Small Changes in Livestock Herding Could Reduce a Big Threat to Snow Leopards


Post submitted by Matthias Fiechter.

Reducing the losses suffered by farmers due to predation on livestock by snow leopards is a key to protecting the endangered cat. New research now shows that small changes in the way livestock are herded could make a big difference.

Snow leopard habitat is used extensively for livestock grazing and snow leopards sometimes prey on domestic livestock. Even when these events are not frequent, they cause significant economic hardship for herders and lead to retaliatory killings.

Now, new research suggests there may be ways to avoid most of those livestock losses.

In a recently published paper, a team of scientists led by Snow Leopard Trust researcher Örjan Johansson pinpoints how snow leopard predation on domestic livestock tends to occur, and suggests specific improvements to herding practices that could help prevent it.

Asking all the right questions

“We knew that snow leopards like to eat ungulates, meaning both wild and domestic sheep and goats,” says Snow Leopard Trust researcher Örjan Johansson. “But beyond that, there are many open questions: How much of a snow leopard’s diet is made up of domestic species?
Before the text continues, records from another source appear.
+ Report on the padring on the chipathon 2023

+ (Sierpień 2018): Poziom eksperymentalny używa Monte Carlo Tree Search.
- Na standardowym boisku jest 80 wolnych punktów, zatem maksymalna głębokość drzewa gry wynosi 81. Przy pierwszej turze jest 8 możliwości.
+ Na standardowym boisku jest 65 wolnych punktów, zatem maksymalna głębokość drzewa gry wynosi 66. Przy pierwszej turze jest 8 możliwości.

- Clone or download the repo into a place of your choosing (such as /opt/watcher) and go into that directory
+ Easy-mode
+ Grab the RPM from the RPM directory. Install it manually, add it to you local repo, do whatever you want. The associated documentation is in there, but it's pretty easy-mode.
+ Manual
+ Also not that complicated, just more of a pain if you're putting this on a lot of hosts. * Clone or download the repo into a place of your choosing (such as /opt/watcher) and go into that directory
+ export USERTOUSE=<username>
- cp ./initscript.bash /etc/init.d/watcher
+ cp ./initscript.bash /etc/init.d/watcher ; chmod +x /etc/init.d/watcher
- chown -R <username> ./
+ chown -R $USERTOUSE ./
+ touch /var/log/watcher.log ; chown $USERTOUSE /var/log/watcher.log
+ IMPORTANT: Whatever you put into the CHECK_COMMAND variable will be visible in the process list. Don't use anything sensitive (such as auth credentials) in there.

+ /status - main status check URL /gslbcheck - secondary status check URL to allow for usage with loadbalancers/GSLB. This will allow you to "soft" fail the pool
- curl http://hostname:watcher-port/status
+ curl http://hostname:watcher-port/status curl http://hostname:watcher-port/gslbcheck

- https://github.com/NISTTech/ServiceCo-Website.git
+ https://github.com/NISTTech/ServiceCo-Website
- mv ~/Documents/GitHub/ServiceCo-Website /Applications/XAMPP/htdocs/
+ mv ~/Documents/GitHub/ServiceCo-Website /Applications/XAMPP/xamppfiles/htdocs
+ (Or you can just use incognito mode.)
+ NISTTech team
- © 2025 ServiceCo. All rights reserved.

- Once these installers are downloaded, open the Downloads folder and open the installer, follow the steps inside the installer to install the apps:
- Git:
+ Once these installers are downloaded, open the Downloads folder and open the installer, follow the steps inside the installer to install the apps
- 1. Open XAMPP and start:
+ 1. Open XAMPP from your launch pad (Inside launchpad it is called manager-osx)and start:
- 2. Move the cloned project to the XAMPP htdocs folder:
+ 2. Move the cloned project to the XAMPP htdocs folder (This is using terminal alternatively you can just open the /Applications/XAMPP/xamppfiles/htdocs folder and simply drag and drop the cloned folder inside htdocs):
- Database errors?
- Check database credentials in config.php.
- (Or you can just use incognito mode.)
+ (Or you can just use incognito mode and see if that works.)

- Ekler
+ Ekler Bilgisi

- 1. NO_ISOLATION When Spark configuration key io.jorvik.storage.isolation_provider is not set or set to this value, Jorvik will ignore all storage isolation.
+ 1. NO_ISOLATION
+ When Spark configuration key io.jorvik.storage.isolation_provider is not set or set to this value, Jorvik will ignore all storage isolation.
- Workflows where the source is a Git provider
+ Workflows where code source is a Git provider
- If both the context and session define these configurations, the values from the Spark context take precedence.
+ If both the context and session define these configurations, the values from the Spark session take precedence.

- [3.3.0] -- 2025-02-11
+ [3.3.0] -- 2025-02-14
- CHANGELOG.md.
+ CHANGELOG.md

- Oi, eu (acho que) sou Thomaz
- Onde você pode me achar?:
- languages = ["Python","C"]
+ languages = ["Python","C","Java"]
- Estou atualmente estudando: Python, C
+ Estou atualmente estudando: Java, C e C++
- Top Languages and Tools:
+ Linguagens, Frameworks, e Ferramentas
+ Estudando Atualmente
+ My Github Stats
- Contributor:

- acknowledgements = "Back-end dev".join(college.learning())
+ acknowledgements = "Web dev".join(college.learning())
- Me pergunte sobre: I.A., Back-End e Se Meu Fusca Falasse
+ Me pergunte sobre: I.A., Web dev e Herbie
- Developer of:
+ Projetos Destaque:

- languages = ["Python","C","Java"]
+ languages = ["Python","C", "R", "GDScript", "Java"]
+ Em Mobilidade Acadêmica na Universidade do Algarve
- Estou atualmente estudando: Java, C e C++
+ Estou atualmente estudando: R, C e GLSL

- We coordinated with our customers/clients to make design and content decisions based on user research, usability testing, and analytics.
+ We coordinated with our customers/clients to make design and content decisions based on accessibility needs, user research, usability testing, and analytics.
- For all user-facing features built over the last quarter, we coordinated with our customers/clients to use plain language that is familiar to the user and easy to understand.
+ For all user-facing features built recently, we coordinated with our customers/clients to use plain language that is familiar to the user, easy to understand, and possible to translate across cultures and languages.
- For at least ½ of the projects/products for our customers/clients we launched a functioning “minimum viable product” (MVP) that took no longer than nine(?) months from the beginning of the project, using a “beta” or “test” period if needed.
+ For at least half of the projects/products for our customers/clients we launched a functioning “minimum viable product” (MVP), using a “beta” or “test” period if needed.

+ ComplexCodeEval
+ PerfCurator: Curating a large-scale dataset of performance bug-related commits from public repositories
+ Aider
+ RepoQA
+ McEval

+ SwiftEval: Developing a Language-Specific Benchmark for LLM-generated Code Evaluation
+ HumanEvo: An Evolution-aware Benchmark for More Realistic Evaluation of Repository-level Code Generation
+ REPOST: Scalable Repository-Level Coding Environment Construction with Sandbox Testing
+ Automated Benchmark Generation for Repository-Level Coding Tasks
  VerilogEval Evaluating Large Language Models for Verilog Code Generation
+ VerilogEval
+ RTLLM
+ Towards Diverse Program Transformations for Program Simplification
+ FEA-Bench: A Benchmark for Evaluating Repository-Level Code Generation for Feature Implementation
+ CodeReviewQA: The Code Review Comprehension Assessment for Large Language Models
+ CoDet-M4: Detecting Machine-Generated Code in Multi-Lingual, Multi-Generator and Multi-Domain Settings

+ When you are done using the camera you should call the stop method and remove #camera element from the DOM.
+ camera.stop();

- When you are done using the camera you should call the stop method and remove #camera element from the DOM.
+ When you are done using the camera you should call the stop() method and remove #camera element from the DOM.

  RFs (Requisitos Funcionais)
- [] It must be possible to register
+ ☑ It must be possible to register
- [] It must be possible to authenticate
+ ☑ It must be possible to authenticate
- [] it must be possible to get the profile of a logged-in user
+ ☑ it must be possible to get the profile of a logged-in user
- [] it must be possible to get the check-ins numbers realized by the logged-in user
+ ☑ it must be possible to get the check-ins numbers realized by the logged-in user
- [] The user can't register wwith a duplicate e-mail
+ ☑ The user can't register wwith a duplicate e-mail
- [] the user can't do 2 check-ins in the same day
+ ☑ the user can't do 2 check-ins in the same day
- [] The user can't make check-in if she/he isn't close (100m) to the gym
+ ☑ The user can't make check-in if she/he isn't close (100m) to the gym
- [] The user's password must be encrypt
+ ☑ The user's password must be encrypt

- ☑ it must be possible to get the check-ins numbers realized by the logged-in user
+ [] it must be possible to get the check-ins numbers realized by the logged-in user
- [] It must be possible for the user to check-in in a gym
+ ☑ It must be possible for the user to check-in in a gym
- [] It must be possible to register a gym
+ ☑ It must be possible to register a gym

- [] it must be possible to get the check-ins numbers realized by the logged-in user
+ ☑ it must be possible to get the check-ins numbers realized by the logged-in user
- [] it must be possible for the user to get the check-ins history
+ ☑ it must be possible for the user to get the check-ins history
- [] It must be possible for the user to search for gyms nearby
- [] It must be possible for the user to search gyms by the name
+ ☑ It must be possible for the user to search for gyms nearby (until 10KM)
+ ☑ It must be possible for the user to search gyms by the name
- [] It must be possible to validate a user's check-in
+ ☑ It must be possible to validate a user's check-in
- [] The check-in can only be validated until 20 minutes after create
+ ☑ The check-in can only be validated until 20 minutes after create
How do the cats choose prey, and how much do they need? Are there diet differences between individual cats, or between males and females?”

“These questions are crucial for conservation,” explains Charu Mishra, the Trust’s Science and Conservation Director. “If we understand how snow leopards choose their prey and what factors influence these choices, we can do a much better job of helping local communities coexist with the cats. For instance, if we can predict where and when predation is likely to occur, we can focus our efforts there, which gives us a much better chance to prevent it.”